Greetings again from the darkness. Earlier this year, 81 year old Maggie Smith impressed with her lead role in The Lady in the Van. And now, just a few weeks later, comes 86 year old Christopher Plummer in a gut-wrenching performance as Zev Guttman, a 90 year old German grieving widower suffering from dementia. Don’t let that description fool you … Zev goes on a cross-continent road trip with a mission of seeking justice against the Auschwitz guard who killed his family more than 70 years ago.
Zev lives in a nursing home and often can’t remember to wear shoes, much less that his beloved wife Ruth has passed away. It turns out another resident/patient at the home shares a history at Auschwitz with him. Wheelchair-bound Max (Martin Landau) says the two men are the last surviving members of their cell block, and must work together to find the guard – now living under the assumed name of Rudy Kurlander – and find justice for their families. So we find ourselves with a coalition of sympathetic senior citizen Nazi hunters.
Given the war atrocities, it makes sense that over the years, many movies have placed Nazi hunting as a core theme. Among the most well known are: The Odessa File (1974), Marathon Man (1976), The Boys from Brazil (1978), Inglourious Bastards (2009), and The Debt (2010). But leave it to director Atom Egoyan (Ararat, Where the Truth Lies) to find a different spin and a twist on a familiar theme. At times, Zev’s dementia distracts us from his vengeful mission, while at various other times, the innocence of children acts as a dual reminder – the fragility of old age vs. the eye-for-eye brutality.

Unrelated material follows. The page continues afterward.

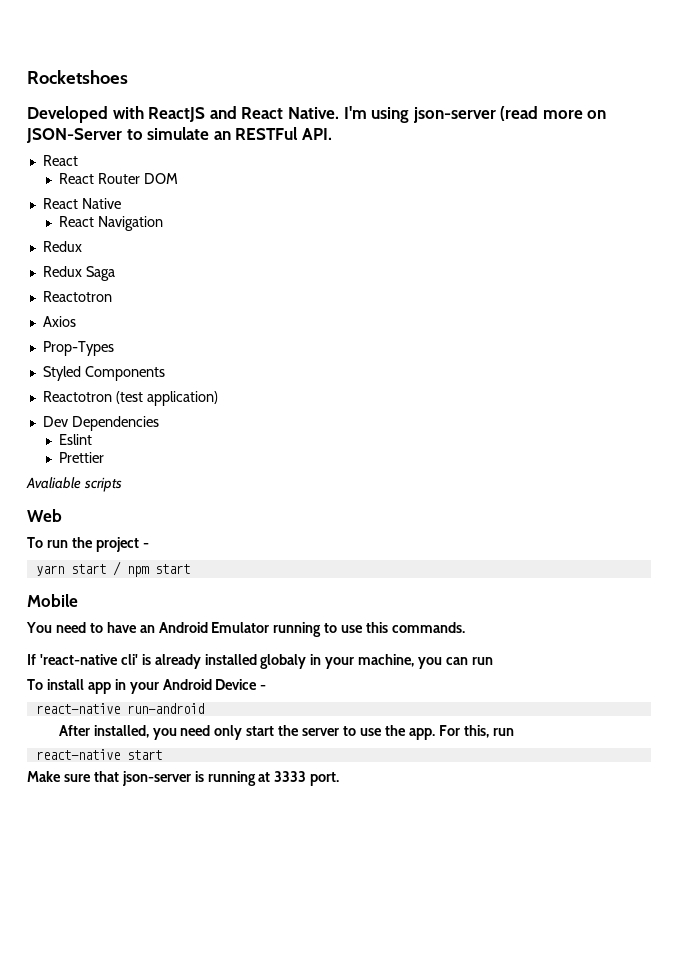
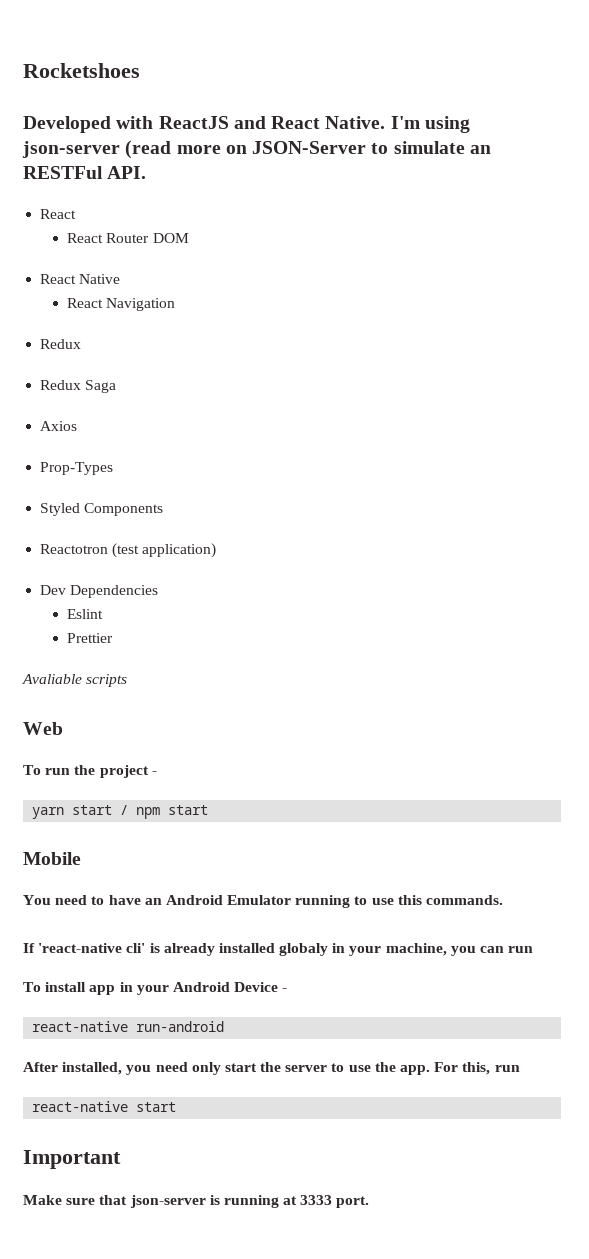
  Redux Saga
- Reactotron
+ Important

It’s Landau’s Max who acts as a type of narrative structure for the story. His sharp and focused plan is written out in letter form so that Zev can constantly refer and be reminded of his purpose. The letter also provides us viewers with the necessary back-story to fully comprehend the what’s and why’s. Each time Zev re-reads the letter, he re-experiences the loss of his wife – yet another of the film’s reminders of the effects of dementia.
Zev’s search takes him from Ohio to Canada to Idaho to Lake Tahoe. He goes through four Rudy Kurlanders – with Bruno Ganz (Downfall, 2004) and Jurgen Prochnow (Das Boot (1981) representing two. There is also a very uncomfortable sequence involving Dean Norris (“Breaking Bad”) which reminds that hatred is often passed down through generations.
The nursing home “getaway” and the purchase of a gun have us thinking Zev is some type of senior citizen Jason Bourne – sharing the lack of memory, but none of the skills. The title of “Remember” has many meanings and interpretations here, not the least of which is as a display of loss, guilt, revenge, family and old age. Even the most poignant moment of the film occurs when Zev says “I remember”.